“Thank you, Deputy Presiding Officer. I welcome this opportunity to update the Senedd on the valuable work we are doing in social partnership in order to realise our ambition for a Wales of fair work. The past year has changed the way that we look at almost everything in our daily lives, including the world of work. And it has brought into ever sharper focus the challenges that already existed in the workplace alongside a reinforced appreciation for the workers that have kept us going, day in, day out during the coronavirus pandemic.
This Government absolutely recognises that the vast majority of employers have done right by their workforce, supporting them and taking steps to keep them safe. But, unfortunately and unacceptably, we know this has not been the experience of all workers. Coronavirus has exposed and amplified entrenched inequalities in the workplace. And as we take the road to recovery, it’s crucial that we do not allow challenging economic conditions to provide the fertile ground within which unfair work can take root and spread. It’s not just about building back better, but about choosing the route that best enables us to forge a fairer future together.
The Welsh Government is committed to putting into practice our priorities and ambitions for a fair work Wales, using all the levers at our devolved disposal to help realise fair work outcomes, and we have made good progress in the past 12 months.
The Welsh Government has established the social care fair work forum, bringing together trade unions, employers and the Welsh Government to chart a course towards fairer work in the social care sector in Wales. Never have we all been more aware of our incredible social care workers and the work they do than during the coronavirus pandemic. The forum has quickly established a number of task and finish groups to address issues around pay and progression, collective bargaining and ensuring a safe, healthy and inclusive working environment.
Recent progress on COVID workplace protections has been enabled by the work of the health and safety forum. Considerations around workplace health and safety have been radically altered by coronavirus and the national forum was established in the autumn to provide a way for trade unions, the main employer bodies from the private and public sectors in Wales and the relevant UK enforcement agencies to come together to share their collective experience and work together to enhance workplace health and safety in Wales. The changes we have made together to regulations and guidance will not only help keep workers safer, but our communities and country too. They are testament to what can be done when Government, trade unions and employers work together in social partnership.
There’s never been a more important time for workers and employers to be aware of their rights and responsibilities at work. Against the backdrop of the pandemic and on the back of a key recommendation of the Fair Work Commission report, the Welsh Government has teamed up with our social partners, the Wales Trades Union Congress, the Federation of Small Businesses, CBI, Chambers Wales and other key partners in Acas and Citizens Advice, to launch a campaign in December to strengthen knowledge and understanding of workplace rights and responsibilities. The campaign reinforces our support for widening access to trade unions and the benefits of employers and trade unions working as partners in a spirit of collaboration, shared commitment and mutual respect. Likewise, employers also need to be supported, and through the campaign, we are connecting employers across Wales with the support and advice they need to comply with the law.
We are also building relationships with UK agencies to improve networks, intelligence sharing and our own capacity to influence non-devolved policy. This approach is already paying dividends. Our work with Acas has seen them deliver additional free digital briefing sessions for employers and workers in Wales. This has linked into our campaign to help awareness of workplace rights and responsibilities.
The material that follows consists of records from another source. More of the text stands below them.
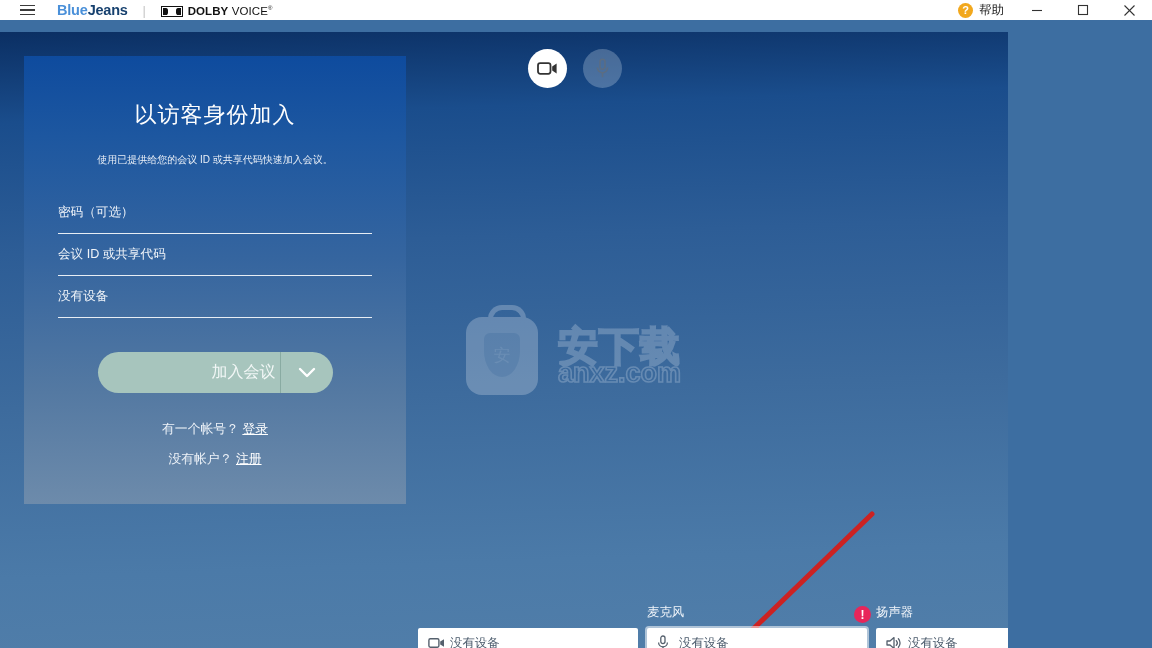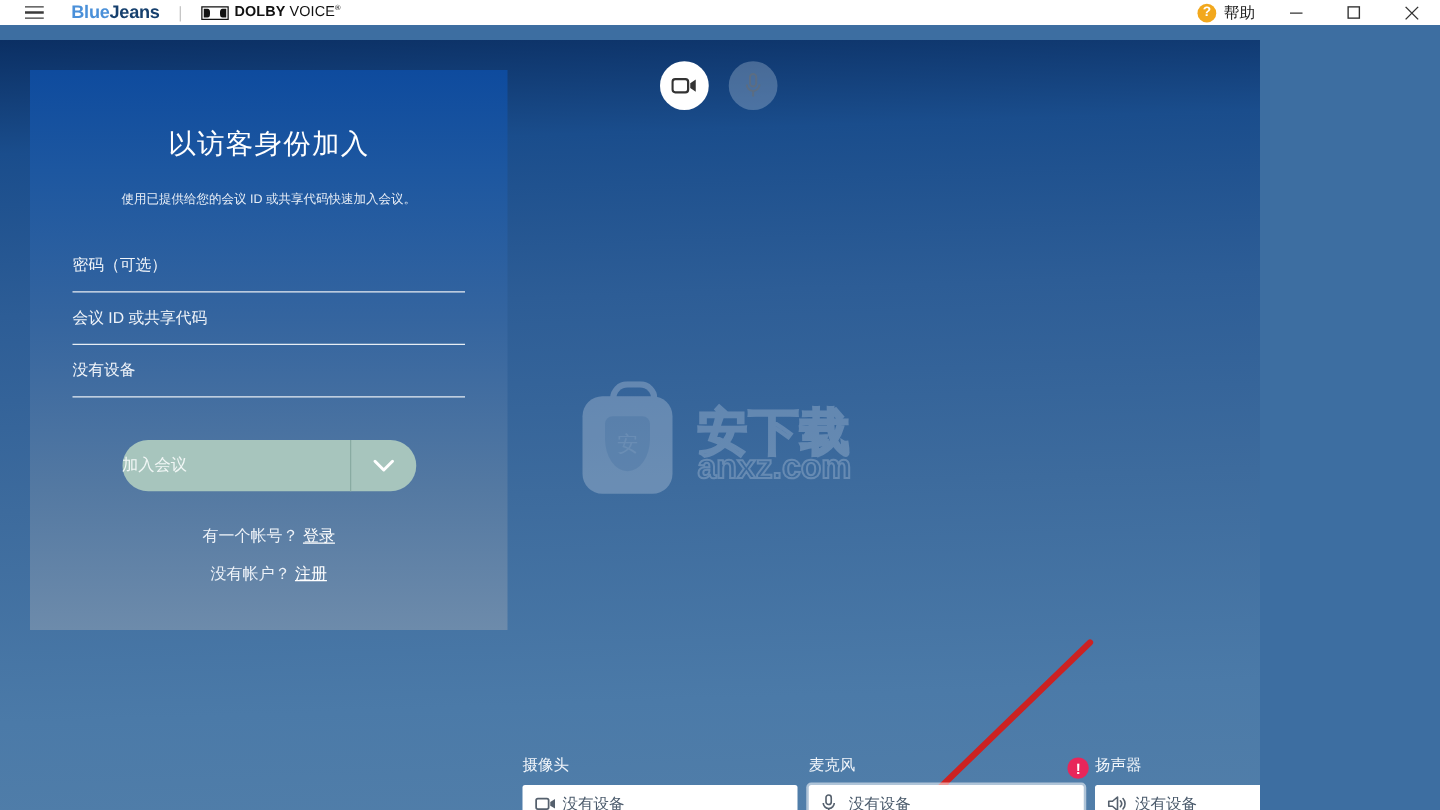--- a/index.html
+++ b/index.html
@@ -87,21 +87,21 @@
     position:relative;height:41px;border-bottom:1px solid #e7edf4;
     display:flex;align-items:center;
   }
   .field .ph{color:#f0f4f9;font-size:12.6px;}
   .joinrow{margin-top:34px;display:flex;justify-content:center;}
   .joinbtn{
     width:235px;height:41px;border-radius:21px;background:#a7c5bd;
     display:flex;align-items:center;position:relative;cursor:pointer;
   }
   .joinbtn .lbl{
-    flex:1;text-align:left;color:#f2f7f6;font-size:13px;padding-right:4px;
+    flex:1;text-align:right;color:#f2f7f6;font-size:16px;padding-right:4px;
   }
   .joinbtn .div{width:1px;height:41px;background:#89aba2;}
   .joinbtn .chev{
     width:52px;display:flex;align-items:center;justify-content:center;
   }
   .chev svg{display:block;}
   .links{margin-top:28px;text-align:center;}
   .links div{color:#edf2f8;font-size:12.8px;margin-bottom:13px;}
   .links a{color:#ffffff;text-decoration:underline;}
 
@@ -278,21 +278,20 @@
     </div>
 
     <svg class="arrow" viewBox="0 0 190 170">
       <line x1="162" y1="17" x2="38" y2="137" stroke="#cc2222" stroke-width="5" stroke-linecap="round"></line>
       <path d="M22 152 L50 128 L44 141 L52 140 Z" fill="#cc2222"></path>
     </svg>
 
     <div class="devices">
 
       <div class="devgroup">
-        <span class="devlabel">摄像头</span>
         <div class="devselect">
           <span class="dicon">
             <svg width="17" height="12" viewBox="0 0 17 12">
               <rect x="0.9" y="1.8" width="10" height="8.4" rx="1.4" fill="none" stroke="#55606d" stroke-width="1.4"></rect>
               <path d="M12.2 4.5 L16 2.2 L16 9.8 L12.2 7.5 Z" fill="#55606d"></path>
             </svg>
           </span>
           <span class="dtxt">没有设备</span>
         </div>
       </div>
Working across the Welsh Government, we are exercising the power of the public purse and our social partnership approach to promote fair work practices across both the public and private sectors, using levers such as the economic contract and the code of practice on ethical employment in supply chains. The challenge now is to strengthen the implementation by improving our reach and ability to both drive and support behavioural change.
It is right that we measure that which we value. And working with our social partners, we are developing a set of indicators that we will use to measure and track a range of fair work outcomes in Wales. For example, this includes tracking the proportion of the workforce earning at least the real living wage.
Finally, we are strengthening the social partnership approach that has been an important and established feature of our devolved politics and economy. Working in partnership has become the Welsh way of doing things and social partnership is a key way in which we can collectively improve public service delivery, and ensure fair work and wider social and economic well-being. Later this month, we’ll be consulting on a landmark draft social partnership Bill, which will strengthen and promote social partnership, take forward fair work outcomes and achieve socially responsible procurement.
The pandemic has meant we have all had to change the way we live and work. This is no time to let up, let alone roll back workplace protections. As recommended by the Fair Work Commission’s report, we are actively engaging with the UK Government to defend and promote Welsh interests. Any erosion of workers’ rights is unacceptable, unnecessary and damaging, and we are holding the UK Government to its promise to protect workers’ rights following Brexit. After all, a race to the bottom on workers’ rights is not in the interests of workers, businesses nor the broader economy. Safe, secure and rewarding work is not just in the interests of the individual but industry too. It doesn’t just make a difference to the workplace but to the Welsh economy as a whole. A better deal for workers will mean a stronger recovery for our communities and our country. That’s why this Welsh Government remains committed to working towards fair work in Wales, not solely in principle but in practice, working together in social partnership to make a lasting difference to lives and livelihoods.”